Statistics & Analytics API¶
Comprehensive async-first statistics system with health monitoring and performance tracking (v3.3.0+).
Overview¶
The statistics system provides centralized collection and analysis of performance metrics across all SDK components. Features include:
- 100% Async Architecture: All statistics methods use async/await for optimal performance
- Multi-format Export: JSON, Prometheus, CSV, and Datadog formats with data sanitization
- Component-Specific Tracking: Enhanced statistics for all managers with specialized metrics
- Health Monitoring: Intelligent 0-100 health scoring with configurable thresholds
- Performance Optimization: TTL caching, parallel collection, and circular buffers
- Memory Efficiency: Circular buffers and lock-free reads for frequently accessed metrics
Core Components¶
StatisticsAggregator¶
Central component that collects and aggregates statistics from all registered components.
from project_x_py.statistics import StatisticsAggregator
# Usually created automatically by TradingSuite
aggregator = StatisticsAggregator()
await aggregator.register_component("orders", order_manager)
stats = await aggregator.get_comprehensive_stats()
HealthMonitor¶
Calculates health scores (0-100) based on various system metrics.
from project_x_py.statistics.health import HealthMonitor
monitor = HealthMonitor()
health_score = await monitor.calculate_health(stats)
breakdown = await monitor.get_health_breakdown(stats)
BaseStatisticsTracker¶
Base class for component statistics tracking with built-in error tracking and performance metrics.
from project_x_py.statistics.base import BaseStatisticsTracker
tracker = BaseStatisticsTracker("my_component")
await tracker.increment("operations_count")
await tracker.record_timing("operation", 150.5)
stats = await tracker.get_stats()
StatsExporter¶
Exports statistics to various formats (Prometheus, CSV, Datadog, JSON).

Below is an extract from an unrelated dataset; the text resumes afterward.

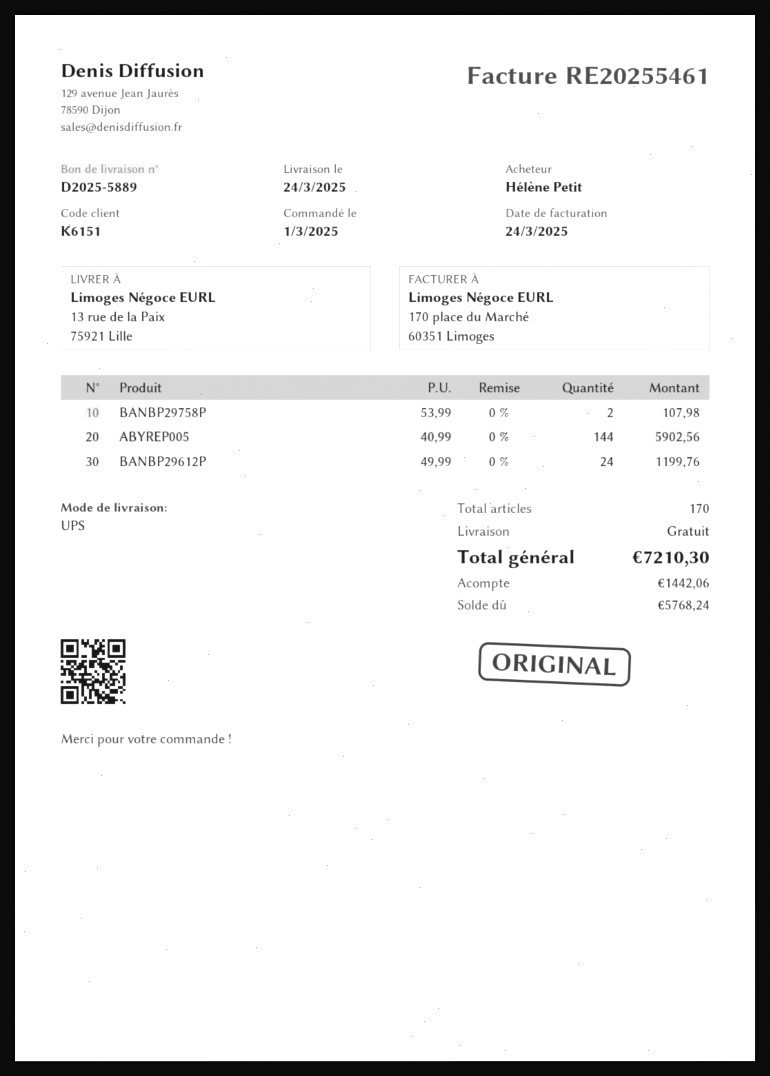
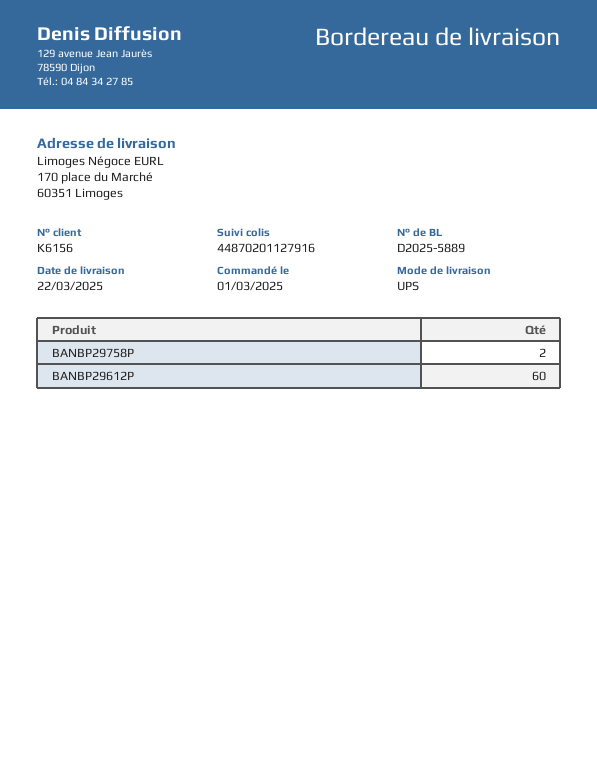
delivery date: 2025-03-24 -> 2025-03-22
customer number: K6151 -> K6156
ship to: 13 rue de la Paix, 75921 Lille -> 170 place du Marché, 60351 Limoges
ABYREP005: 144 -> none
BANBP29612P: 24 -> 60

from project_x_py.statistics.export import StatsExporter
exporter = StatsExporter()
prometheus_data = await exporter.to_prometheus(stats)

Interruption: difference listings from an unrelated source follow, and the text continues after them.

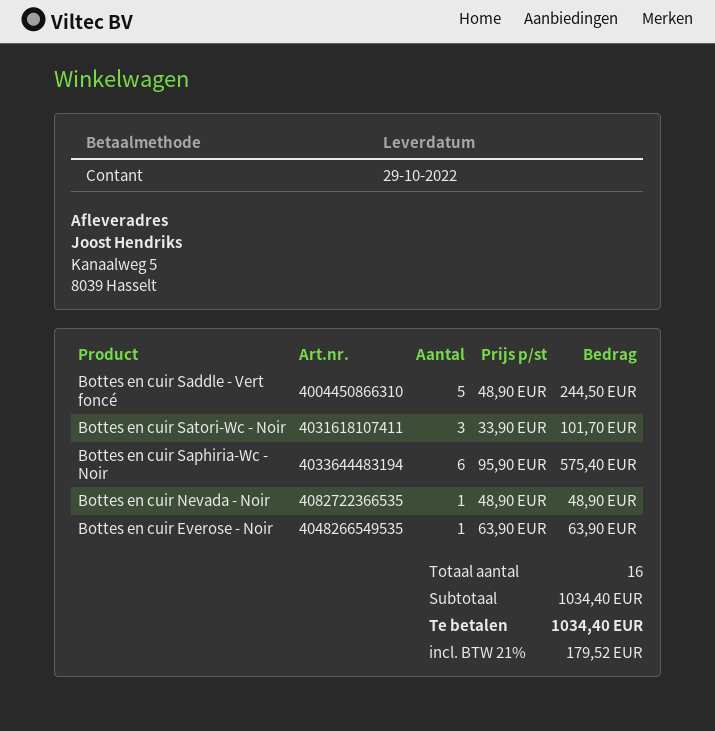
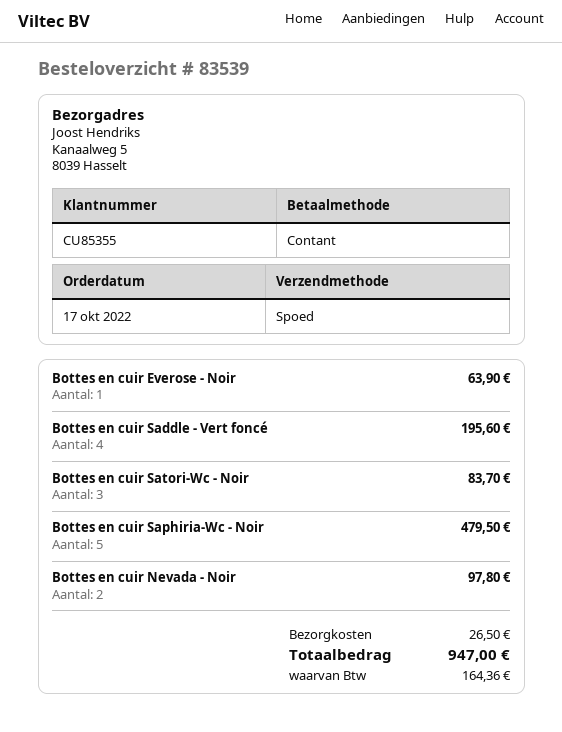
Bottes en cuir Saddle - Vert foncé: 5 for 244.50 -> 4 for 195.60
Bottes en cuir Satori-Wc - Noir: 3 for 101.70 -> 3 for 83.70
Bottes en cuir Saphiria-Wc - Noir: 6 for 575.40 -> 5 for 479.50
Bottes en cuir Nevada - Noir: 1 for 48.90 -> 2 for 97.80
shipping: none -> 26.50
tax: 179.52 -> 164.36
total: 1034.40 -> 947.00

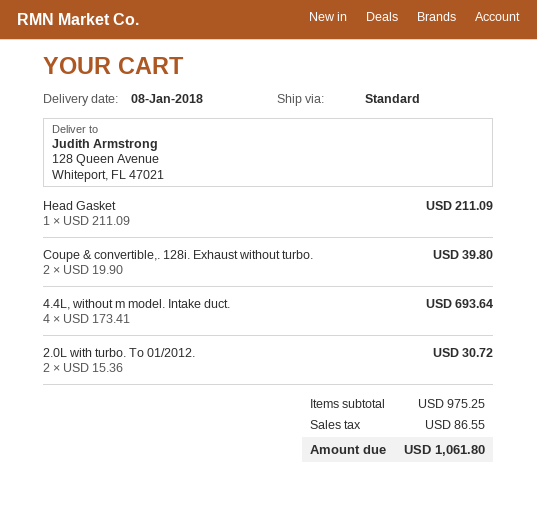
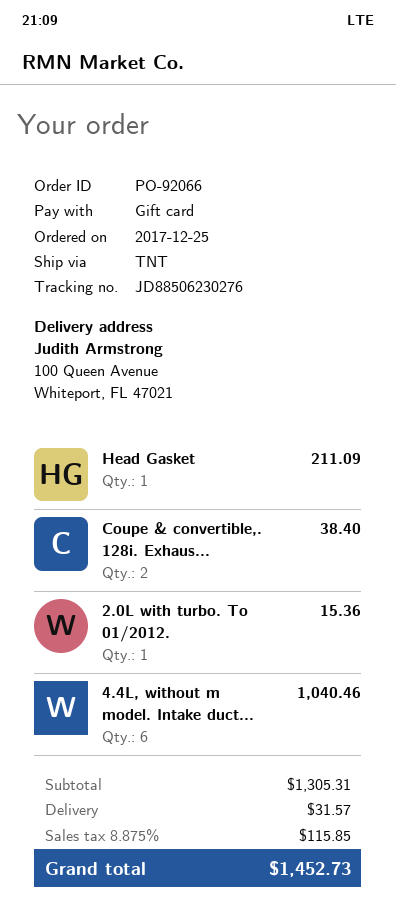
shipping method: standard -> TNT
ship to: 128 Queen Avenue, Whiteport, FL 47021 -> 100 Queen Avenue, Whiteport, FL 47021
Coupe & convertible,. 128i. Exhaust without turbo.: 2 for 39.80 -> 2 for 38.40
4.4L, without m model. Intake duct.: 4 for 693.64 -> 6 for 1040.46
2.0L with turbo. To 01/2012.: 2 for 30.72 -> 1 for 15.36
subtotal: 975.25 -> 1305.31
shipping: none -> 31.57
tax: 86.55 -> 115.85
total: 1061.80 -> 1452.73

csv_data = await exporter.to_csv(stats)
datadog_metrics = await exporter.to_datadog(stats)
TradingSuite Statistics¶
Getting Statistics¶
from project_x_py import TradingSuite
async def get_comprehensive_statistics():
suite = await TradingSuite.create(["MNQ"])
# Get comprehensive system statistics (async-first API)
# NOTE: Method is get_stats(), not get_statistics()
stats = await suite.get_stats()
# Stats structure includes suite-level metrics
print(f"Component Count: {stats['components']}")
print(f"Total Operations: {stats['total_operations']}")
print(f"Total Errors: {stats['total_errors']}")
print(f"Memory Usage: {stats['memory_usage_mb']:.1f} MB")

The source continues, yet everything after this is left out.